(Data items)

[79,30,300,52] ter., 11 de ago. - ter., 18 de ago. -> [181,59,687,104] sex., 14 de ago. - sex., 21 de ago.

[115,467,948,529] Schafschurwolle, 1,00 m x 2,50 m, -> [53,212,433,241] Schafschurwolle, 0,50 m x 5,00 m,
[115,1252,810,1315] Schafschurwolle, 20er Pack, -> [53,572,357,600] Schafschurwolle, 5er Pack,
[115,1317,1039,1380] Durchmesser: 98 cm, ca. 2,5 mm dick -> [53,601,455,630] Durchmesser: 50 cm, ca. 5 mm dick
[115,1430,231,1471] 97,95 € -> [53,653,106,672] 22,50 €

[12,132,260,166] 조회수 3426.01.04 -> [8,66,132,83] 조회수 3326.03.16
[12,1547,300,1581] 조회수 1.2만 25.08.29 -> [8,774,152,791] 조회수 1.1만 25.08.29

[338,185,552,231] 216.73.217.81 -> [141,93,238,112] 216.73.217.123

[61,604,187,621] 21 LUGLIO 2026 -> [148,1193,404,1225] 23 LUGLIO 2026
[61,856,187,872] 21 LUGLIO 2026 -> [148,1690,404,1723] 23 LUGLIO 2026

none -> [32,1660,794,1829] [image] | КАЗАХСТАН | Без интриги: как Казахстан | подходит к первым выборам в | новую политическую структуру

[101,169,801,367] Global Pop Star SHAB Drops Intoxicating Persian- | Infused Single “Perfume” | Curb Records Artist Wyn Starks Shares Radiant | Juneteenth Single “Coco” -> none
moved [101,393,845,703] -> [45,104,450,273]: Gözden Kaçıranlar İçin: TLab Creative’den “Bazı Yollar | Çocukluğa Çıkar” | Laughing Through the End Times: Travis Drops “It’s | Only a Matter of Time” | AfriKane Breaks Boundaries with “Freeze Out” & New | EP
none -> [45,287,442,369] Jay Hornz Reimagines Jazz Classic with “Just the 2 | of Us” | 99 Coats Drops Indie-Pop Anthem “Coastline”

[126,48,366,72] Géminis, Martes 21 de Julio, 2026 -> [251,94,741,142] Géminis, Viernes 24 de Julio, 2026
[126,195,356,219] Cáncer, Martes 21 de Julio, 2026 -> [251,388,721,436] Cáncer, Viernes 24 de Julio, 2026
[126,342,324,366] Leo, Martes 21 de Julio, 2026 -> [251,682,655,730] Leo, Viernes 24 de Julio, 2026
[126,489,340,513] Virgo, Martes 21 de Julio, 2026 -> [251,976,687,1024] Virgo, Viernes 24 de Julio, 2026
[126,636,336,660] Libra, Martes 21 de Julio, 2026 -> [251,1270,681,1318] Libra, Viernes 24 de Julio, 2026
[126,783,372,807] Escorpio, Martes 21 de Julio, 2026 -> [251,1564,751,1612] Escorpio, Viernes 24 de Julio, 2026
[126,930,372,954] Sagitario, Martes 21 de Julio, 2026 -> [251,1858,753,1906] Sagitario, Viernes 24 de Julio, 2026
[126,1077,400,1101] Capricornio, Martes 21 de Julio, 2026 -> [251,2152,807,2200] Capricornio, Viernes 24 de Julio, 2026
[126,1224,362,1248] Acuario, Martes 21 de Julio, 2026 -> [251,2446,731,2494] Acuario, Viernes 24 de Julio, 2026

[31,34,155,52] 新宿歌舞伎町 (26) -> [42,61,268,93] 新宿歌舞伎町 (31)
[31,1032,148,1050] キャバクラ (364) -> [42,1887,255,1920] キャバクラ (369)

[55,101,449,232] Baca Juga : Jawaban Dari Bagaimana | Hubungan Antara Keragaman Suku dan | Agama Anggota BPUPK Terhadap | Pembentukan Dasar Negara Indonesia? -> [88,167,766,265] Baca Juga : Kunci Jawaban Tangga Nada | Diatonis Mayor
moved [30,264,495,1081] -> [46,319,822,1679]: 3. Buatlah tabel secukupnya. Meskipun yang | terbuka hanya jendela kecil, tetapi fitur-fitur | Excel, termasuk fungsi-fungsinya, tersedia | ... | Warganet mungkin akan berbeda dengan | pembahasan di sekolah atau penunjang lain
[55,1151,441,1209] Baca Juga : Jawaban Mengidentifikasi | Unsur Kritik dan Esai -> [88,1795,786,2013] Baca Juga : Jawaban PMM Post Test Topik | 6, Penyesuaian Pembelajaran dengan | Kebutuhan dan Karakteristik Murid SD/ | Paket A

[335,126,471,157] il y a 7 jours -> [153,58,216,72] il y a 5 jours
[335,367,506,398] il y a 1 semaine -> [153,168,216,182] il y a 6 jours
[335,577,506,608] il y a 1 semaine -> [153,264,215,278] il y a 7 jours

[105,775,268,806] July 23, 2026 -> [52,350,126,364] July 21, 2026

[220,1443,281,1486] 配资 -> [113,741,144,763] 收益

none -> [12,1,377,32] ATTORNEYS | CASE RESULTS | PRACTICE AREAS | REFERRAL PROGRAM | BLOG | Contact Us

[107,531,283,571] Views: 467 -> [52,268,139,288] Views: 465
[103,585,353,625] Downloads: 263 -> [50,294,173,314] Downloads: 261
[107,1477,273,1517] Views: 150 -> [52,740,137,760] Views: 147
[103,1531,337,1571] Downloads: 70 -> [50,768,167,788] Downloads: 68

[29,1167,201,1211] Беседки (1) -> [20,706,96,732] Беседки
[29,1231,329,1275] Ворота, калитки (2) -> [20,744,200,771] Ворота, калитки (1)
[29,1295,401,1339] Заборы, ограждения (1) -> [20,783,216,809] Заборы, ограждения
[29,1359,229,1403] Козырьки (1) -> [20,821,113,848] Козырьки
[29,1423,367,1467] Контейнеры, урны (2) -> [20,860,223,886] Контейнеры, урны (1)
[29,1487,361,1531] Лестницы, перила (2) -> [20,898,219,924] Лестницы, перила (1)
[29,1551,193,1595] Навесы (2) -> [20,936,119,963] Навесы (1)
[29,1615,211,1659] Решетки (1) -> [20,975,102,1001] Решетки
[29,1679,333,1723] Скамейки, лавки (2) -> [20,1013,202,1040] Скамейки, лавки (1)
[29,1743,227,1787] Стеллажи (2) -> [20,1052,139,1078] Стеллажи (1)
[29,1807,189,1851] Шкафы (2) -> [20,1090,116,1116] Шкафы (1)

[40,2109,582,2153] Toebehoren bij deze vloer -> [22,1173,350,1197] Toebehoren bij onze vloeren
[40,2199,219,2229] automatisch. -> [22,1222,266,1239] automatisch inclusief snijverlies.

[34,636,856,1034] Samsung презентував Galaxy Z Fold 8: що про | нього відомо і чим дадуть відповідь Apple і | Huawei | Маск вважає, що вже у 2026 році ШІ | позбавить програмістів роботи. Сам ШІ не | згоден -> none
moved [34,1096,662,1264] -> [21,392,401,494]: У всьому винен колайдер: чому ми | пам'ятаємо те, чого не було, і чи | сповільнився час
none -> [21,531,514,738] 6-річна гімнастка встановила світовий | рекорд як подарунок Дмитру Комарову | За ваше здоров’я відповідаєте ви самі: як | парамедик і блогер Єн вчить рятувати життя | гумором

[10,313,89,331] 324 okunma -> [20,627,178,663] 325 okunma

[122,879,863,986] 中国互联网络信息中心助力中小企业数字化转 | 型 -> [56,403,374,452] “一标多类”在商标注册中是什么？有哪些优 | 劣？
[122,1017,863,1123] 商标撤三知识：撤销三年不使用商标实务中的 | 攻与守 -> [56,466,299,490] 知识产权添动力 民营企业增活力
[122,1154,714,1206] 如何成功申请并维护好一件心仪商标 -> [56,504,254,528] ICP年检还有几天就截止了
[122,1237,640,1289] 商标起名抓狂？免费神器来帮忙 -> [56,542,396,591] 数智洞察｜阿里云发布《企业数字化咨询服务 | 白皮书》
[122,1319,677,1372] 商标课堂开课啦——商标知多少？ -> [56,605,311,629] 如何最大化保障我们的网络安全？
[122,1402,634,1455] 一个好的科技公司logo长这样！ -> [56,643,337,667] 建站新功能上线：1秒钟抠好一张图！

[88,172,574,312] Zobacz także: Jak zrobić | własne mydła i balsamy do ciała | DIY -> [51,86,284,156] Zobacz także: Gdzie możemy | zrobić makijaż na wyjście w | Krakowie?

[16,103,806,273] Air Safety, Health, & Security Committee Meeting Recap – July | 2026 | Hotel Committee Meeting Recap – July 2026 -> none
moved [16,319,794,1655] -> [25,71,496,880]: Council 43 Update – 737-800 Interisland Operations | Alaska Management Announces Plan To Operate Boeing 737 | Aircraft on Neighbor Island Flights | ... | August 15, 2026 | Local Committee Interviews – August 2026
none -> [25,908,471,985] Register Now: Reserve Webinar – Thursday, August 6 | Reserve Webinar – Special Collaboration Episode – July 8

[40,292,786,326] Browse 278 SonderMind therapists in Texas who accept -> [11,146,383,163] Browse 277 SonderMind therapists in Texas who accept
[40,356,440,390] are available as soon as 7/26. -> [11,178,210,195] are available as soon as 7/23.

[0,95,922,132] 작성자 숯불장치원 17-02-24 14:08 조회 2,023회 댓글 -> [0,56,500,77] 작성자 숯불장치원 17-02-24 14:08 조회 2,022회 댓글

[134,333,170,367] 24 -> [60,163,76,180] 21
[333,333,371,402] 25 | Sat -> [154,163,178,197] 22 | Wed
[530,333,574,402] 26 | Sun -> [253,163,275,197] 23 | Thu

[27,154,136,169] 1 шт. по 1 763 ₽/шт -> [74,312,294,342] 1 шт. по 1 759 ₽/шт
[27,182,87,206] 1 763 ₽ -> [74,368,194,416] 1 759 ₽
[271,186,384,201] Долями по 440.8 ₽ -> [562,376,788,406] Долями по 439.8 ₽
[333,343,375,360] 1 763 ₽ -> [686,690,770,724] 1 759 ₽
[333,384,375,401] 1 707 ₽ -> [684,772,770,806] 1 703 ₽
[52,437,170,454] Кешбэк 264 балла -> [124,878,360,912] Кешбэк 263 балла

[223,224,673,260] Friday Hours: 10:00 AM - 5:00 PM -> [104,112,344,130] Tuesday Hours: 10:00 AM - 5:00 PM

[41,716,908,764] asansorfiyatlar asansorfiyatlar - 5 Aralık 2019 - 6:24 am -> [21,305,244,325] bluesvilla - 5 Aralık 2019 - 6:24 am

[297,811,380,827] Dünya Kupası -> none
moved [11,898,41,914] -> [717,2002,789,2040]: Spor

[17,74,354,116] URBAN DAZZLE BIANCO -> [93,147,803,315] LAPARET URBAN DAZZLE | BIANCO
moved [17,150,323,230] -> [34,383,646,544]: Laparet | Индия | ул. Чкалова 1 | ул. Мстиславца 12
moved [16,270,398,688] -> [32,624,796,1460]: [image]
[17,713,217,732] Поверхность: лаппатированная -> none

### [About this exercise]
Give back, exactly as written, the stretch from the line with "[122,879,863,986] 中国互联网络信息中心助力中小企业数字化转 |" through the line with "[530,333,574,402] 26 |", and no other lines from the records above.

### [Solution for this problem]
[122,879,863,986] 中国互联网络信息中心助力中小企业数字化转 | 型 -> [56,403,374,452] “一标多类”在商标注册中是什么？有哪些优 | 劣？
[122,1017,863,1123] 商标撤三知识：撤销三年不使用商标实务中的 | 攻与守 -> [56,466,299,490] 知识产权添动力 民营企业增活力
[122,1154,714,1206] 如何成功申请并维护好一件心仪商标 -> [56,504,254,528] ICP年检还有几天就截止了
[122,1237,640,1289] 商标起名抓狂？免费神器来帮忙 -> [56,542,396,591] 数智洞察｜阿里云发布《企业数字化咨询服务 | 白皮书》
[122,1319,677,1372] 商标课堂开课啦——商标知多少？ -> [56,605,311,629] 如何最大化保障我们的网络安全？
[122,1402,634,1455] 一个好的科技公司logo长这样！ -> [56,643,337,667] 建站新功能上线：1秒钟抠好一张图！

[88,172,574,312] Zobacz także: Jak zrobić | własne mydła i balsamy do ciała | DIY -> [51,86,284,156] Zobacz także: Gdzie możemy | zrobić makijaż na wyjście w | Krakowie?

[16,103,806,273] Air Safety, Health, & Security Committee Meeting Recap – July | 2026 | Hotel Committee Meeting Recap – July 2026 -> none
moved [16,319,794,1655] -> [25,71,496,880]: Council 43 Update – 737-800 Interisland Operations | Alaska Management Announces Plan To Operate Boeing 737 | Aircraft on Neighbor Island Flights | ... | August 15, 2026 | Local Committee Interviews – August 2026
none -> [25,908,471,985] Register Now: Reserve Webinar – Thursday, August 6 | Reserve Webinar – Special Collaboration Episode – July 8

[40,292,786,326] Browse 278 SonderMind therapists in Texas who accept -> [11,146,383,163] Browse 277 SonderMind therapists in Texas who accept
[40,356,440,390] are available as soon as 7/26. -> [11,178,210,195] are available as soon as 7/23.

[0,95,922,132] 작성자 숯불장치원 17-02-24 14:08 조회 2,023회 댓글 -> [0,56,500,77] 작성자 숯불장치원 17-02-24 14:08 조회 2,022회 댓글

[134,333,170,367] 24 -> [60,163,76,180] 21
[333,333,371,402] 25 | Sat -> [154,163,178,197] 22 | Wed
[530,333,574,402] 26 | Sun -> [253,163,275,197] 23 | Thu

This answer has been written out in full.